Key Sentences (こころに残る世界のことば)   -Page 60-

こころに残る名文・名文句をちょっとずつ紹介します。
KEY SENTENCE のところを読んでみましょう。

 

(KEY SENTENCE)


Something waits beneath it.


その下で待つものがある。



"I prefer winter and fall, when you feel the bone structure in the landscape - the loneliness of it - the dead feeling of winter.
Something waits beneath it - the whole story doesn't show."

(Andrew Wyeth)






<訳>

私は冬と秋が好きです。風景の骨組みを感じ、孤独であること、冬の不毛の感覚を味わうからです。でも、その下で待つものがある。物語の全体が現れているわけではないのです。

(アンドリュー・ワイエス)




凍えそうな空中にむき出しの梢をさらしている木立を目にすると、一瞬冷え冷えとなる。
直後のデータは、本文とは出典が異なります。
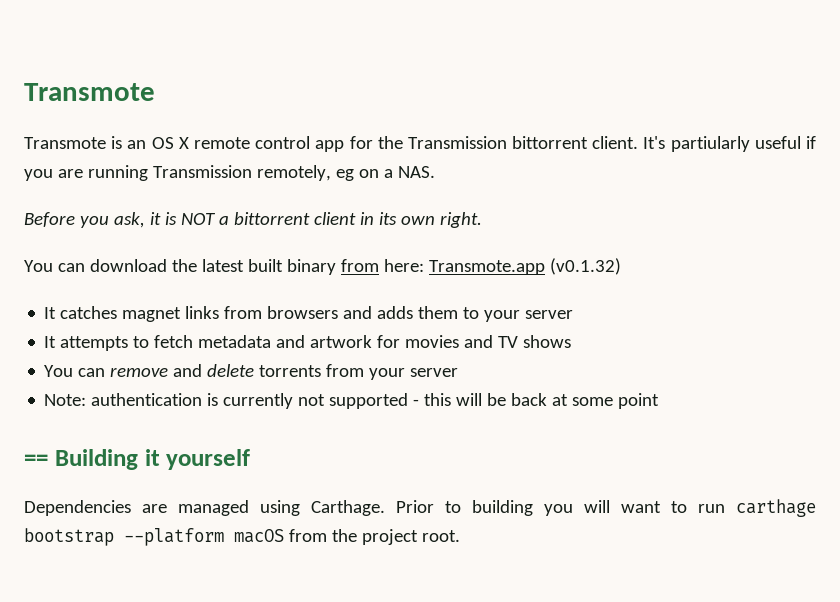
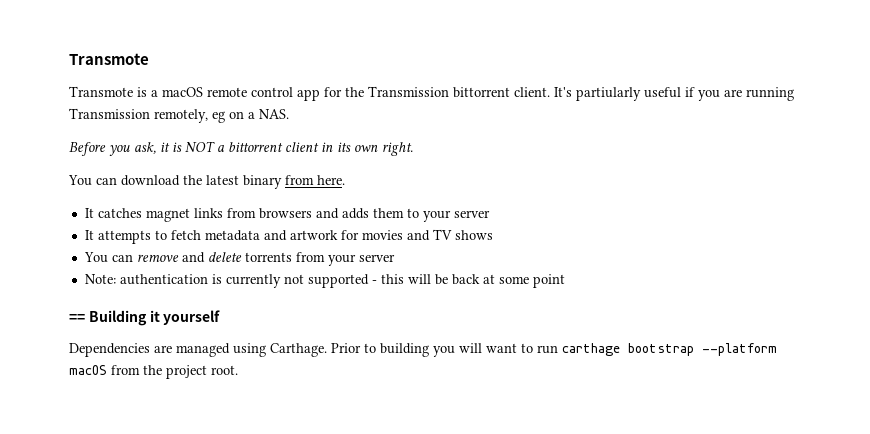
[127,137,189,149] an OS X -> [151,87,203,97] a macOS
[247,259,283,272] built -> (239, 180) none
[383,258,621,275] here: Transmote.app (v0.1.32) -> [317,175,345,185] here.

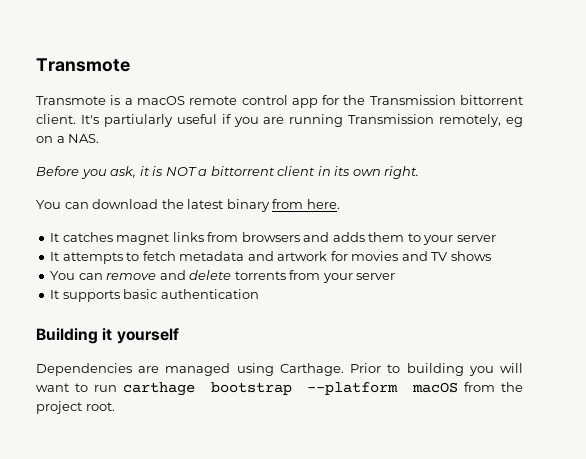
[84,274,565,288] [69,314,85,322] Note: authentication is currently not supported - this will be back at some point // == -> [50,289,259,302] It supports basic authentication //

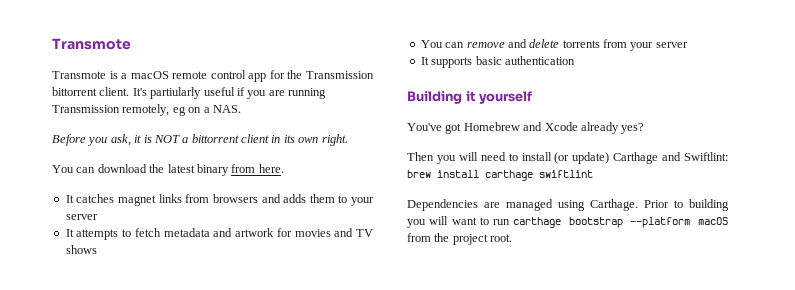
(179, 336) none -> [407,122,645,134] [407,152,728,164] [407,170,593,181] // You've got Homebrew and Xcode already yes? // Then you will need to install (or update) Carthage and Swiftlint: brew install carthage swiftlint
が、同時に、余分なものを削ぎ落としてすっくと立つその姿にどこか打たれもする。この死んだような風景がやがて少しずつ生き返ってくる・・・。その奇跡のような出来事に向かって自然は今も準備を怠っていないのだろう。冬の風景に込められた自然の強さ、潔さ、正直さに思いを巡らせていると、この文句が浮かんできた。言葉の主であるワイエスはアメリカン・リアリズムを代表する画家で、この言葉は自身の作品に添えられたものだ。農村とそこで生きる人々、何でもない物置小屋や農具といった、いわばアメリカの原風景を描き続けた画家は奇しくもこの1月16日に91歳で世を去った。「待っている何か」は『希望』というものかもしれない。